Lower motor neuron (LMN) weakness results from damage to the final common pathway — the anterior horn cells, nerve roots, peripheral nerves, or the motor unit itself (single LMN + all muscle fibers it innervates).
Clinical Features (Signs & Symptoms)
| Feature | LMN Weakness | UMN Weakness (for contrast) | Myopathic |
|---|
| Atrophy | Severe | None (mild disuse) | Mild |
| Fasciculations | Common | None | None |
| Tone | Decreased (flaccid) | Spastic (increased) | Normal/decreased |
| Distribution | Distal / segmental | Pyramidal/regional | Proximal |
| Reflexes | Decreased / absent | Increased | Normal (decreased late) |
| Babinski sign | Absent | Present | Absent |
| Clonus | Absent | Present | Absent |
(Harrison's Principles of Internal Medicine 22E, Table 26-1)
Key features in lower limbs:
- Flaccid paralysis — muscle is soft, limp, no resistance to passive movement
- Wasting/atrophy — often conspicuous, especially with chronic LMN lesions
- Fasciculations — spontaneous, involuntary twitches of motor units visible under the skin
- Hypotonia/areflexia — depressed or absent knee jerk (L3-L4), ankle jerk (S1-S2)
- No Babinski sign (plantar response is flexor or absent)
- No clonus
Anatomical Levels & Localization
Damage anywhere along this pathway can cause LMN-type weakness in the lower limbs:
| Level | Example Conditions |
|---|
| Anterior horn cells | Poliomyelitis, ALS (LMN-predominant), Spinal Muscular Atrophy (SMA) |
| Spinal cord at lesion level | Spondylosis with cord compression produces LMN weakness at the level of compression |
| Cauda equina / Conus medullaris | Conus medullaris syndrome — lower-extremity weakness, absent lower-limb reflexes, saddle anesthesia, mixed UMN+LMN |
| Lumbosacral nerve roots | Disc herniation, cauda equina syndrome |
| Peripheral nerve | Polyneuropathy, mononeuropathies |
| Neuromuscular junction | Myasthenia gravis (though reflexes typically preserved) |
(Bradley and Daroff's Neurology in Clinical Practice)

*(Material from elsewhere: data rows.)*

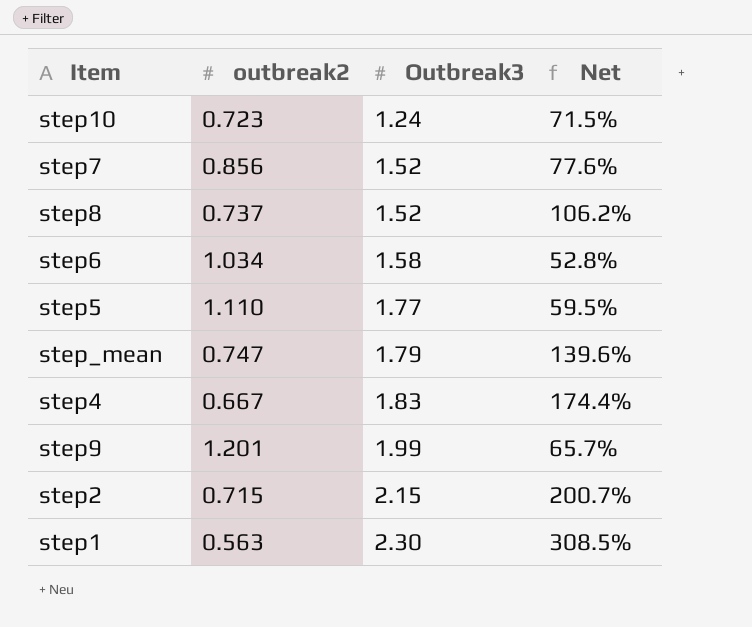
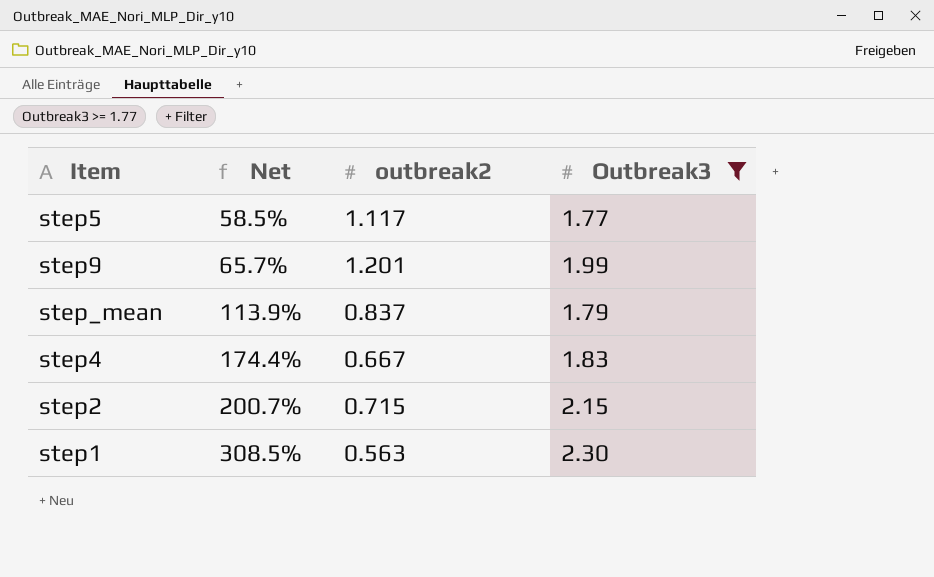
filter: none -> Outbreak3 >= 1.77
row order: Outbreak3 ascending -> Net ascending
column Net | position: 4 -> 2
step5 | Net: 59.5% -> 58.5%
step5 | outbreak2: 1.110 -> 1.117
step_mean | Net: 139.6% -> 113.9%
step_mean | outbreak2: 0.747 -> 0.837

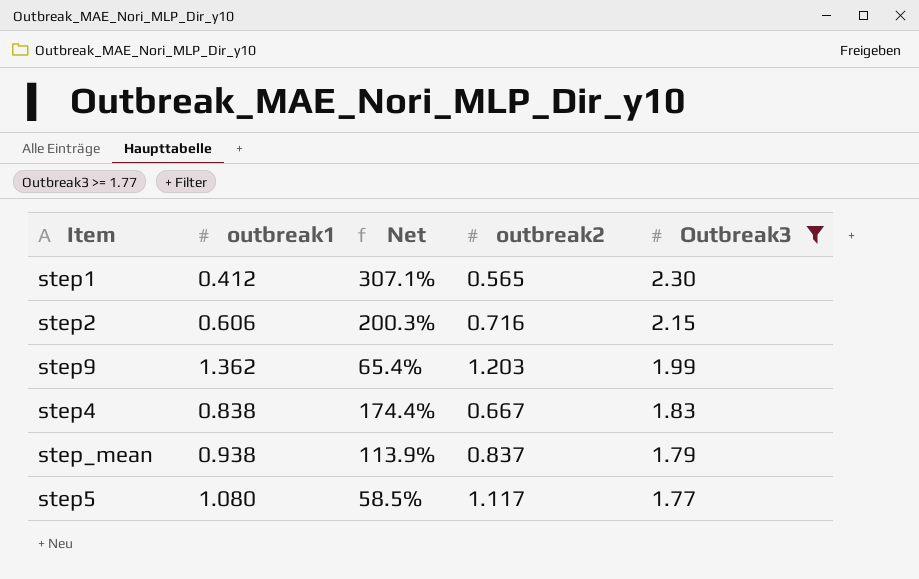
row order: Net ascending -> Outbreak3 descending
column outbreak1 | position: none -> 2
step1 | Net: 308.5% -> 307.1%
step1 | outbreak2: 0.563 -> 0.565
step2 | Net: 200.7% -> 200.3%
step2 | outbreak2: 0.715 -> 0.716
step9 | Net: 65.7% -> 65.4%
step9 | outbreak2: 1.201 -> 1.203

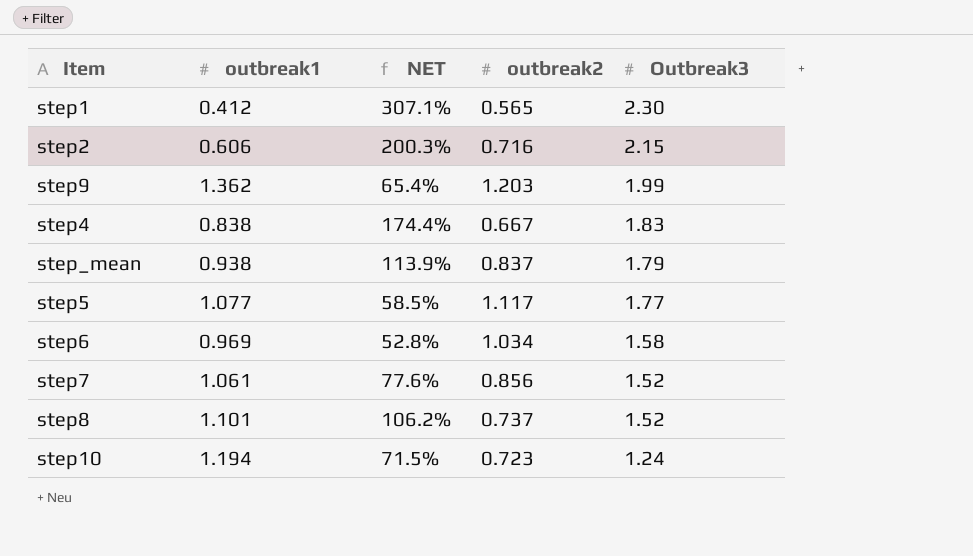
filter: Outbreak3 >= 1.77 -> none
column name: Net -> NET
step5 | outbreak1: 1.080 -> 1.077

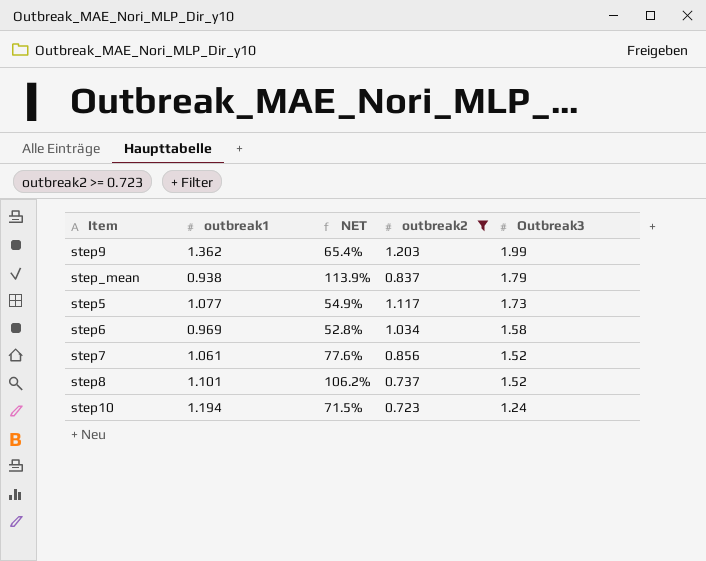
filter: none -> outbreak2 >= 0.723
step5 | NET: 58.5% -> 54.9%
step5 | Outbreak3: 1.77 -> 1.73

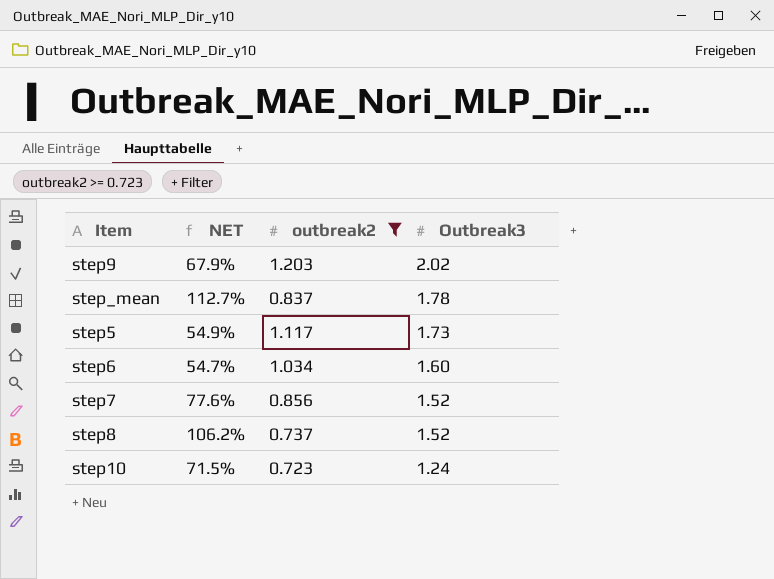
column outbreak1 | position: 2 -> none
step9 | NET: 65.4% -> 67.9%
step9 | Outbreak3: 1.99 -> 2.02
step_mean | NET: 113.9% -> 112.7%
step_mean | Outbreak3: 1.79 -> 1.78
step6 | NET: 52.8% -> 54.7%
step6 | Outbreak3: 1.58 -> 1.60

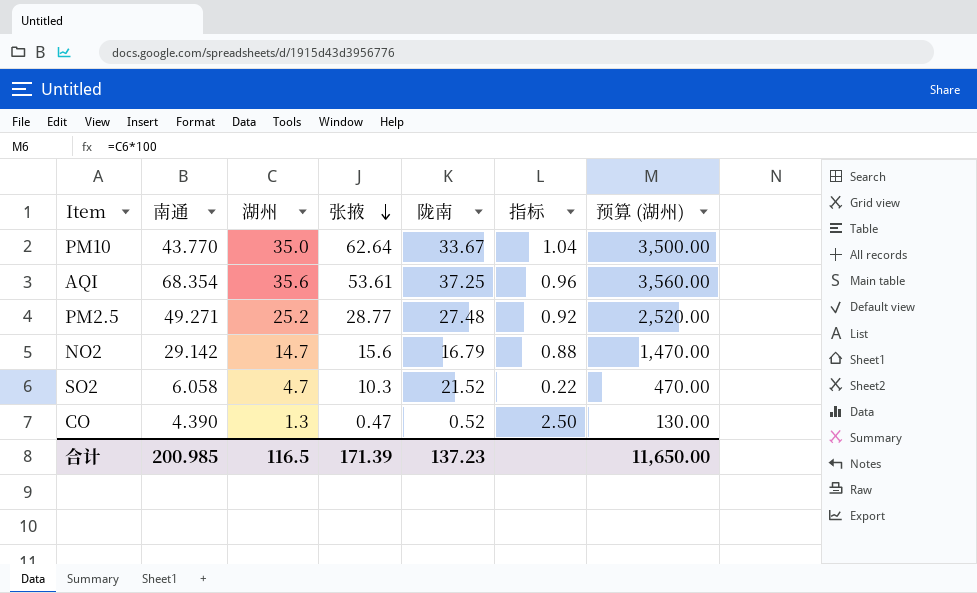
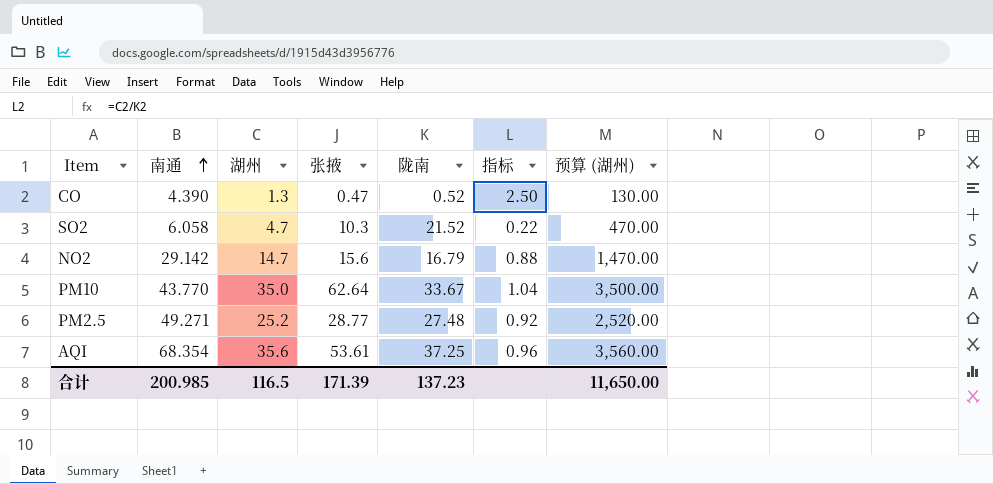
row order: 张掖 descending -> 南通 ascending

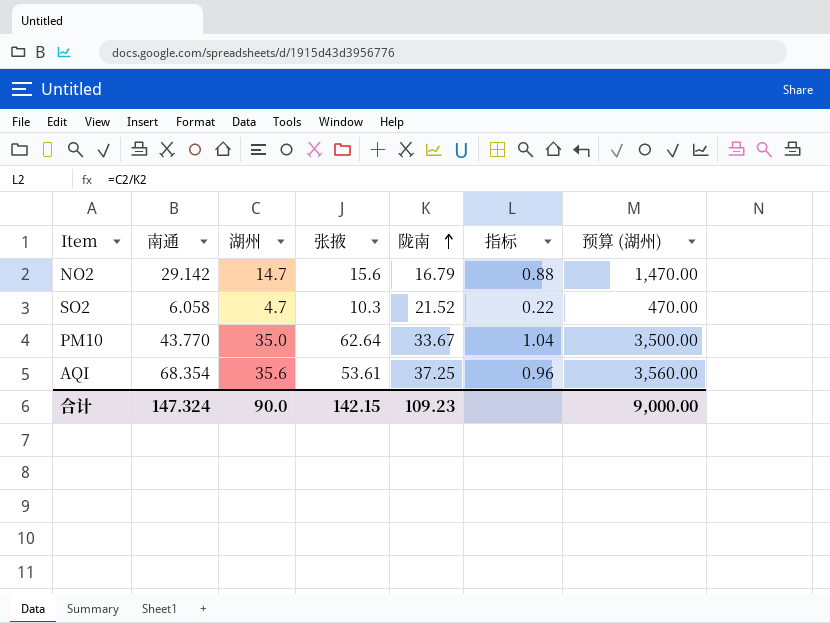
row order: 南通 ascending -> 陇南 ascending
row CO: 4.390 | 1.3 | 0.47 | 0.52 | 2.50 | 130.00 -> none
row PM2.5: 49.271 | 25.2 | 28.77 | 27.48 | 0.92 | 2,520.00 -> none
合计 | 南通: 200.985 -> 147.324
合计 | 湖州: 116.5 -> 90.0
合计 | 张掖: 171.39 -> 142.15
合计 | 陇南: 137.23 -> 109.23
合计 | 预算 (湖州): 11,650.00 -> 9,000.00

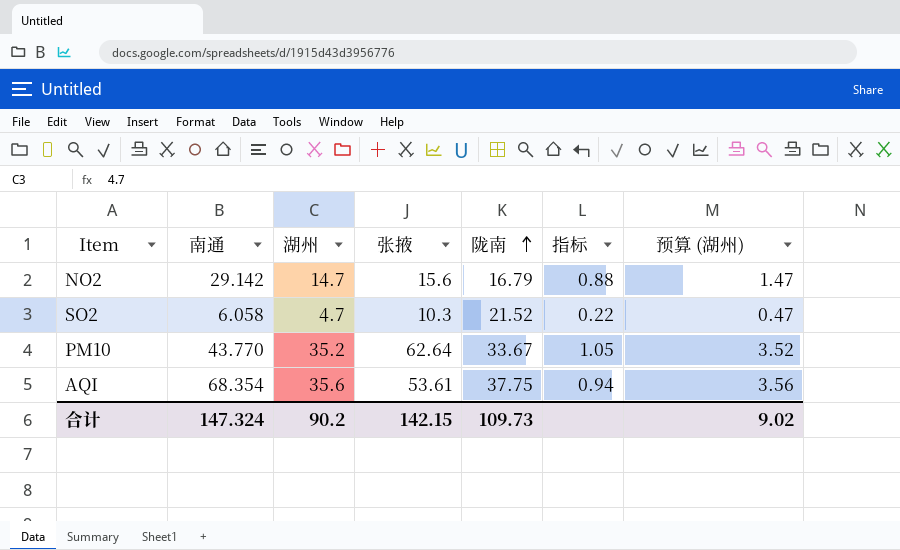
column 预算 (湖州) | formula: [湖州] * 100 -> [湖州] * 0.1
PM10 | 湖州: 35.0 -> 35.2
PM10 | 指标: 1.04 -> 1.05
AQI | 陇南: 37.25 -> 37.75
AQI | 指标: 0.96 -> 0.94
合计 | 湖州: 90.0 -> 90.2
合计 | 陇南: 109.23 -> 109.73
合计 | 预算 (湖州): 9,000.00 -> 9.02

At the level of a spinal cord lesion, there are segmental LMN signs (paresis, atrophy, fasciculations, and areflexia) due to ventral horn cells or nerve roots damage — Localization in Clinical Neurology, 8e
Important Causes of LMN Weakness in Lower Limbs
1. Motor Neuron Disease (ALS / PMA)
- Combined UMN + LMN signs, or pure LMN (Progressive Muscular Atrophy)
- Disease may start distally and asymmetrically in ~75% of patients
- EMG shows fibrillations, fasciculations, large-amplitude motor units
2. Spinal Muscular Atrophy (SMA)
- Hereditary anterior horn cell degeneration
- Pure LMN phenotype — no UMN signs
3. Cauda Equina / Conus Medullaris Syndrome
- Absent lower-limb reflexes, saddle anesthesia, sphincter dysfunction
- Classic LMN picture below the lesion
4. Lumbosacral Radiculopathy (e.g., L4, L5, S1 roots)
- Segmental weakness (e.g., foot drop in L5 lesion)
- Dermatomal sensory loss + specific reflex loss
5. Peripheral Neuropathy
- Distal > proximal, usually symmetrical (stocking distribution)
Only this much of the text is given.